● Work item: Gather every line of the entries that includes the word "display".

● Dataset content:
┄┄┄┄┄┄
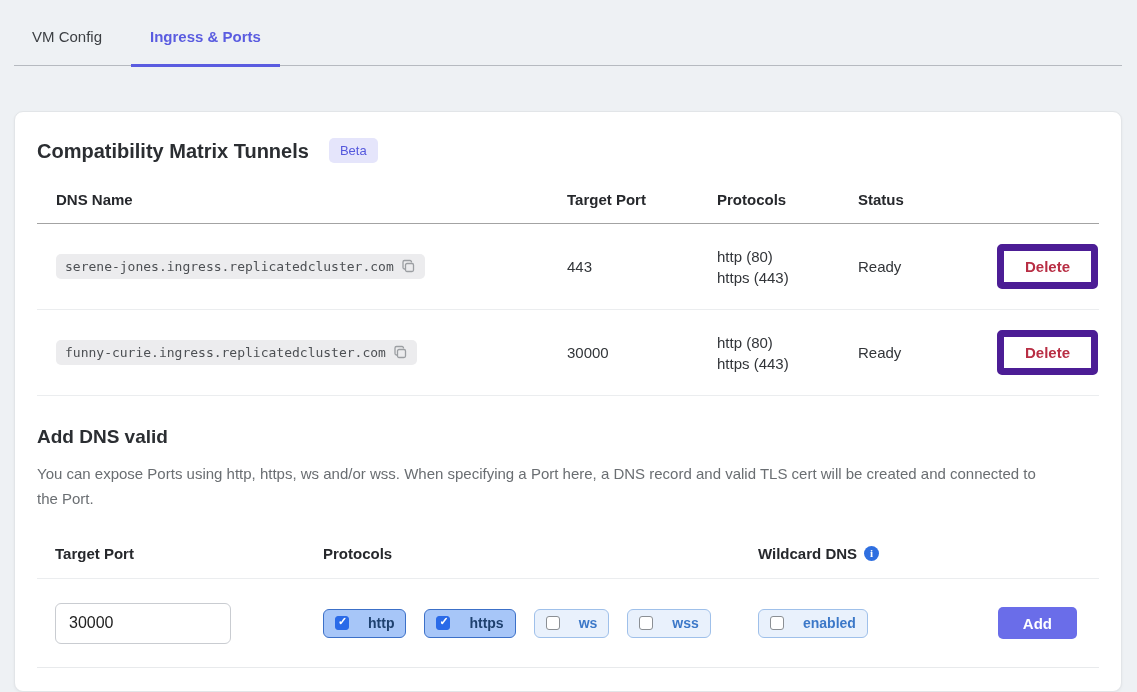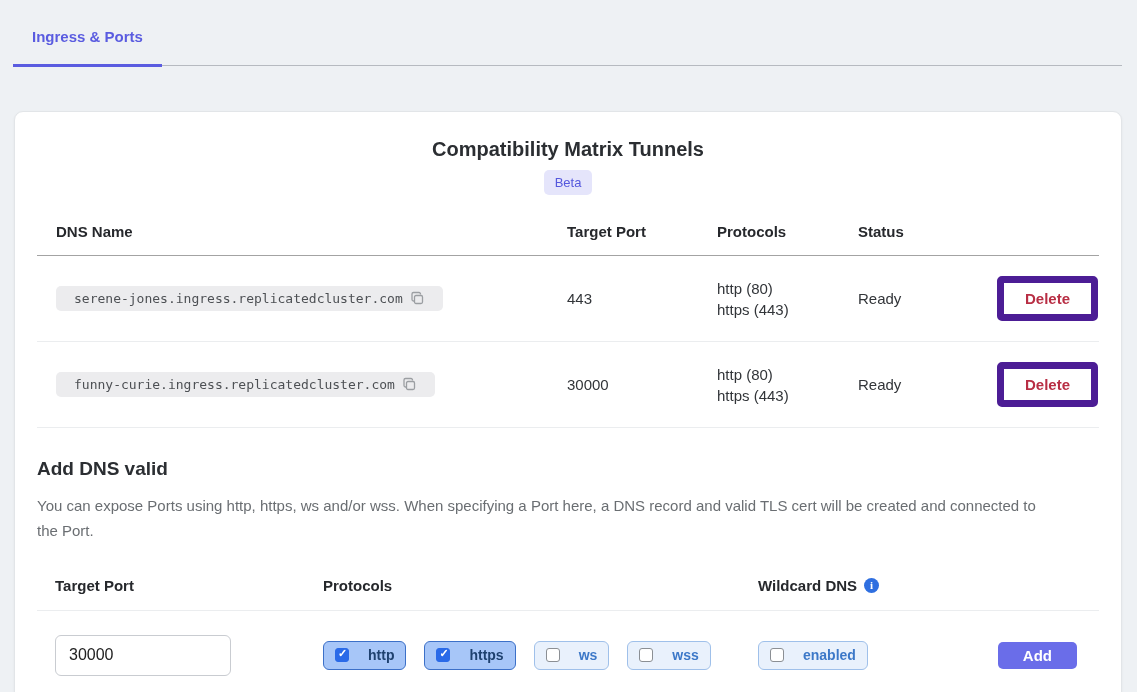--- a/index.html
+++ b/index.html
@@ -147,6 +147,7 @@
 <body>
 
 <div class="tabbar">
+  <div class="tab">VM Config</div>
   <div class="tab active">Ingress &amp; Ports</div>
 </div>
 

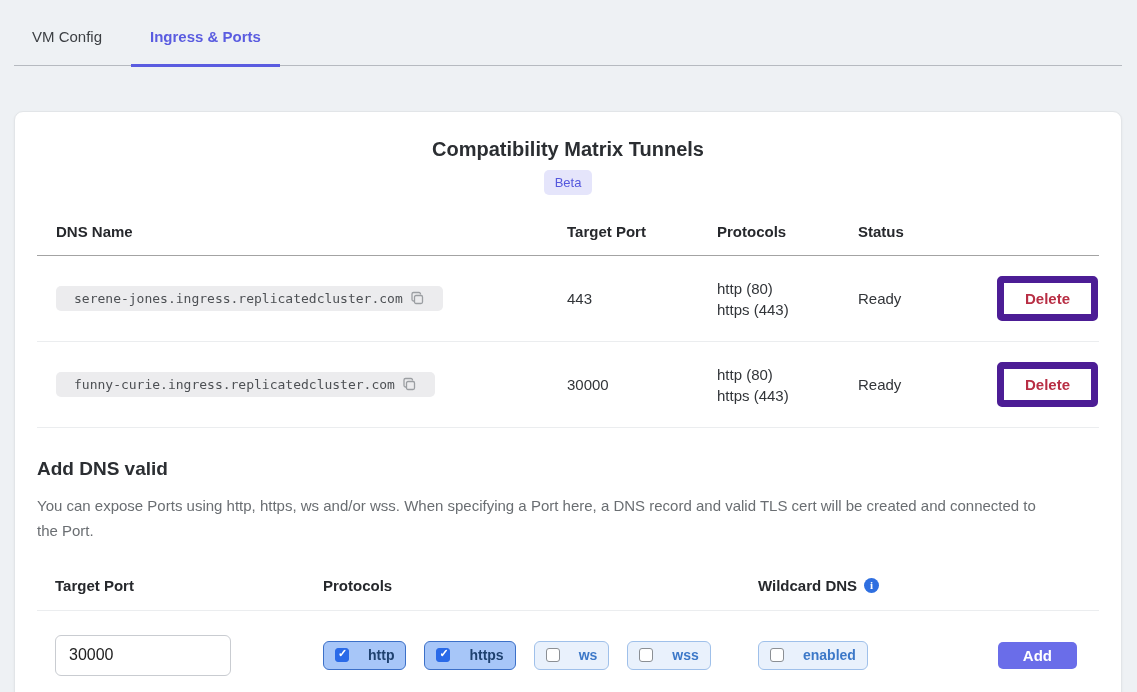--- a/index.html
+++ b/index.html
@@ -43,7 +43,7 @@
     box-shadow: 0 1px 3px rgba(0,0,0,0.05);
     padding: 26px 22px 22px;
   }
-  .card-title-row { display: flex; align-items: center; gap: 9px; flex-direction: column; }
+  .card-title-row { display: flex; align-items: flex-end; gap: 20px; }
   .card-title { font-size: 20px; font-weight: 700; color: #2b2e32; }
   .beta-badge {
     background: #e5e5fb; color: #5558dd;

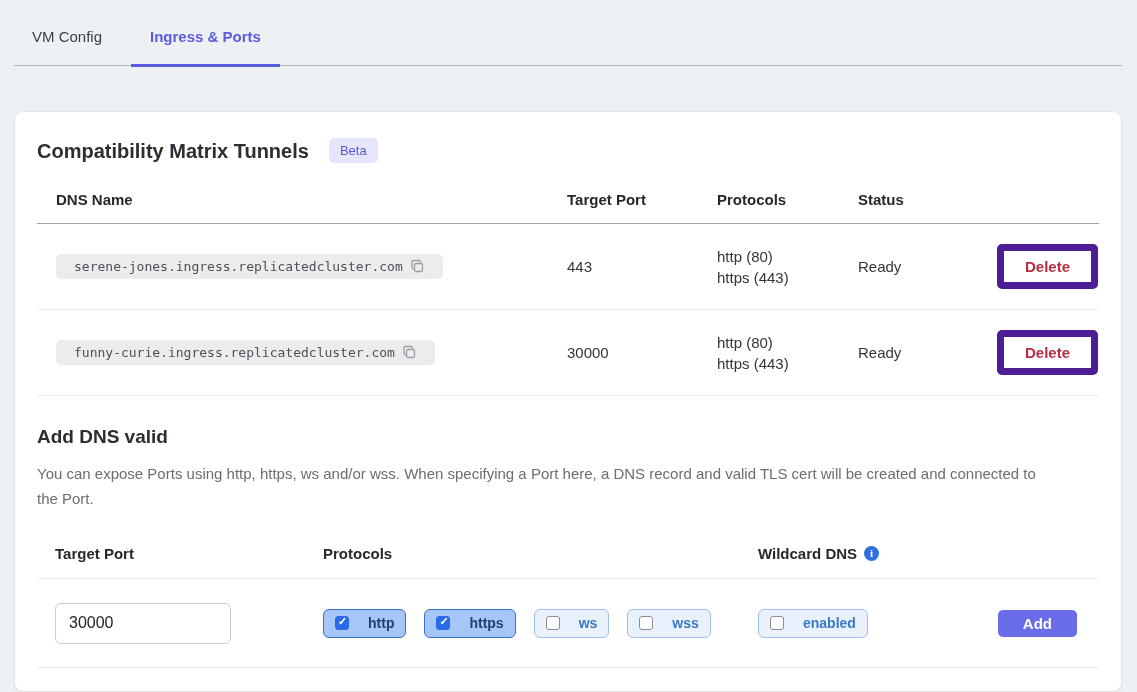--- a/index.html
+++ b/index.html
@@ -68,7 +68,7 @@
   .dns-pill {
     display: inline-flex; align-items: center; gap: 7px;
     background: #ececee; border-radius: 5px;
-    padding: 5px 18px;
+    padding: 5px 9px;
     font-family: "DejaVu Sans Mono", "Liberation Mono", monospace;
     font-size: 13px; color: #4d5054;
     white-space: nowrap;

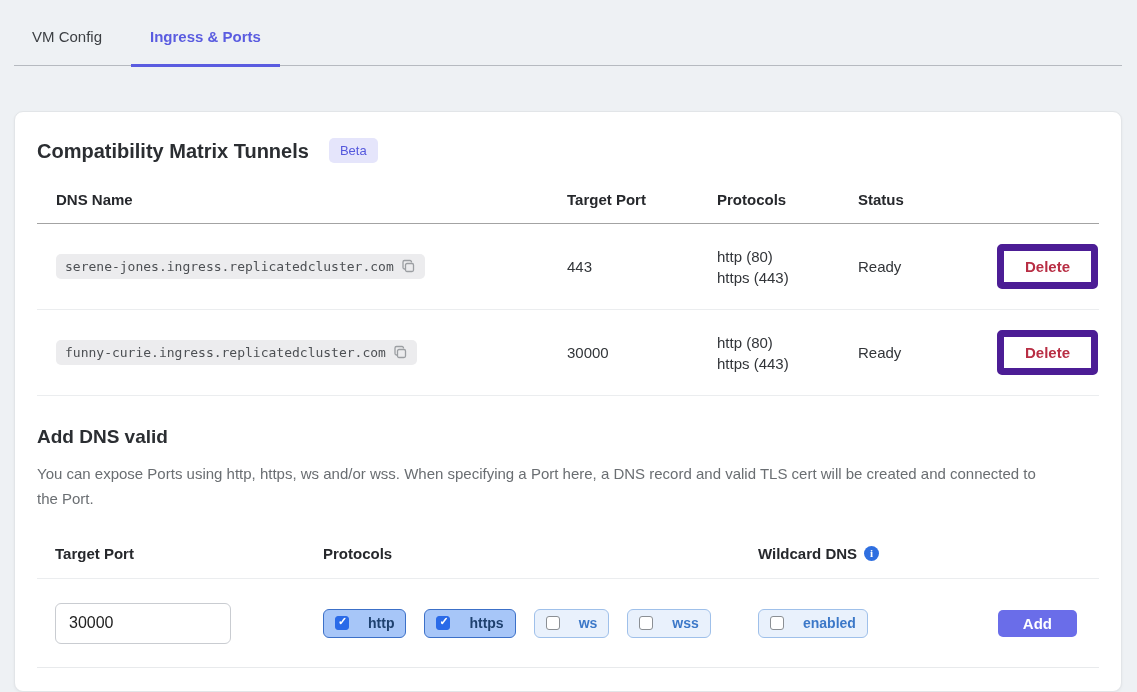--- a/index.html
+++ b/index.html
@@ -138,7 +138,7 @@
     font-family: inherit;
     background: #6a6de9; color: #fff; border: none;
     font-size: 15px; font-weight: 700;
-    border-radius: 5px; padding: 0 25px; height: 27px; cursor: pointer;
+    border-radius: 5px; padding: 0 25px; height: 32px; cursor: pointer;
   }
 
   .bottom-rule { border-top: 1px solid #e8eaec; margin: 0 0 1px; }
┄┄┄┄┄┄
● Reply to the task:
-  .card-title-row { display: flex; align-items: center; gap: 9px; flex-direction: column; }
+  .card-title-row { display: flex; align-items: flex-end; gap: 20px; }
     display: inline-flex; align-items: center; gap: 7px;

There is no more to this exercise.